NEW: DIVORCE GUIDE
Spanish and Arabic translation available | 
973-840-8970

New Jersey Judge Denies Visitation To Childs Grandparents

A judge in Monmouth County refused to force a father to allow his former-in-laws to visit his 10-year-old son. The grandparents of the Tinton Falls boy illegally kept the boy in Brazil for 4 years, an action that the judge described as “contemptible.” The judge also said that the grandparents had tried to undermine the father-son relationship for years.

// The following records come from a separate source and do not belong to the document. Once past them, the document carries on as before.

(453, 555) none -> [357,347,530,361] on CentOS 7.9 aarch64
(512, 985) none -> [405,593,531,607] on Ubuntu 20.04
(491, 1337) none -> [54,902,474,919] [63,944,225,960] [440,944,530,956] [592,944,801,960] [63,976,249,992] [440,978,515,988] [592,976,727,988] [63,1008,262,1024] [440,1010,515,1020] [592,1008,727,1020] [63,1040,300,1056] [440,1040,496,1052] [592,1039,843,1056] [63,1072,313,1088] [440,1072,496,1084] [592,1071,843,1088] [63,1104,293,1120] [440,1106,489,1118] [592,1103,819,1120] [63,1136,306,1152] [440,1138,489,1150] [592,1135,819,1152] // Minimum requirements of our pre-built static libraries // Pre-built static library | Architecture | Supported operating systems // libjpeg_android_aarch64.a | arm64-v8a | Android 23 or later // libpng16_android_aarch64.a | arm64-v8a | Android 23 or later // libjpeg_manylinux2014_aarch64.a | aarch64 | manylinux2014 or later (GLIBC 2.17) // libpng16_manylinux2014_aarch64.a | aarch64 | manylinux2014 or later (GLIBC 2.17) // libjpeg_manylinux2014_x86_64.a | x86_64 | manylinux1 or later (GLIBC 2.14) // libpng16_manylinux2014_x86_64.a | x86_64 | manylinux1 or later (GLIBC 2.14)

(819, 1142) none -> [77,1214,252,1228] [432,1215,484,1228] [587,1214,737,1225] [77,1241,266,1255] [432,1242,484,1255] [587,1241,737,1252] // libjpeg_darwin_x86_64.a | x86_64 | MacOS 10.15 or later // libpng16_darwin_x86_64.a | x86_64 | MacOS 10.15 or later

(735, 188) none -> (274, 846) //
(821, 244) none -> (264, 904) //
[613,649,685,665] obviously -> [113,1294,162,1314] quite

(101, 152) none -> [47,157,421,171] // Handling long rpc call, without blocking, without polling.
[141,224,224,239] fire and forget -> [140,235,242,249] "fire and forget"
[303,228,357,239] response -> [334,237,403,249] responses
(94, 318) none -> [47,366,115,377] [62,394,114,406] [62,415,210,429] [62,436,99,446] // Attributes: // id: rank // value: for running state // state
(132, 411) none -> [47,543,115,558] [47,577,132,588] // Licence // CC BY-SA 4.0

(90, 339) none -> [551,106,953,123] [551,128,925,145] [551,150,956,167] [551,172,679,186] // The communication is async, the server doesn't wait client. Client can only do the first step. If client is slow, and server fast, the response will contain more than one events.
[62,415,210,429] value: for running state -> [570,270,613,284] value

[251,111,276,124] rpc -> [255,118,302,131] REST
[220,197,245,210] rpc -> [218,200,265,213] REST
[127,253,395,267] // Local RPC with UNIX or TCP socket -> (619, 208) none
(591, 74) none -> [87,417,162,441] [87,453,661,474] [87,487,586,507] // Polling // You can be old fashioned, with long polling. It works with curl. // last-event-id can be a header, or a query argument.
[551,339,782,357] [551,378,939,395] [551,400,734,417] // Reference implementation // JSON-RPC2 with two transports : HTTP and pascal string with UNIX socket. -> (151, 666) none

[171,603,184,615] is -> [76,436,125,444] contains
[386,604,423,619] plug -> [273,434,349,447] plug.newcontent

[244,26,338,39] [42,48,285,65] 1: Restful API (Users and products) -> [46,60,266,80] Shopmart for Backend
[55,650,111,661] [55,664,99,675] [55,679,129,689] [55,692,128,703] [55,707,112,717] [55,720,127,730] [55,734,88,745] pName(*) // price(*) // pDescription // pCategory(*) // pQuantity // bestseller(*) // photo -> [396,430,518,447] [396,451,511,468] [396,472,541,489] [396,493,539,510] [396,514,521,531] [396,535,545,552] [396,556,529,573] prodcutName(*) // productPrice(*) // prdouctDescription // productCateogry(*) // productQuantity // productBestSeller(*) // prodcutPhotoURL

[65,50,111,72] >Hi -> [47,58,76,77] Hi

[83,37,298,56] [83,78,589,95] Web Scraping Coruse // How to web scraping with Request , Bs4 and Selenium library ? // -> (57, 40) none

This is the latest development in an ongoing international child custody battle between the New Jersey father and the boy’s Brazilian maternal grandparents. The father’s wife divorced him in 2007, remarried, and then died in childbirth the next year. A Brazilian court then awarded custody of the boy to the wife’s new husband because he claimed that the father abandoned his son.

The Monmouth County judge said that the abandonment accusations were beyond “all possible bounds of decency,” and that it was “difficult to conceive of a more dramatic example of emotional abuse of a young child,” the Star-Ledger reported.

The boy returned to the United States in December of 2009 under orders from the Brazilian Supreme Court. The grandparents then filed a complaint for immediate visitation.

Talks between the father and the grandparents broke down then the grandparents refused to drop custody litigation in Brazil as a precondition for visitation rights. The Monmouth County judge said that the father’s request was reasonable because of the harm the grandparents allegedly inflicted on the boy by alienating him from his father.

An attorney for the grandparents said that the grandparents loved and cared for their grandson and that the judge’s decision was “hurtful and unfair.”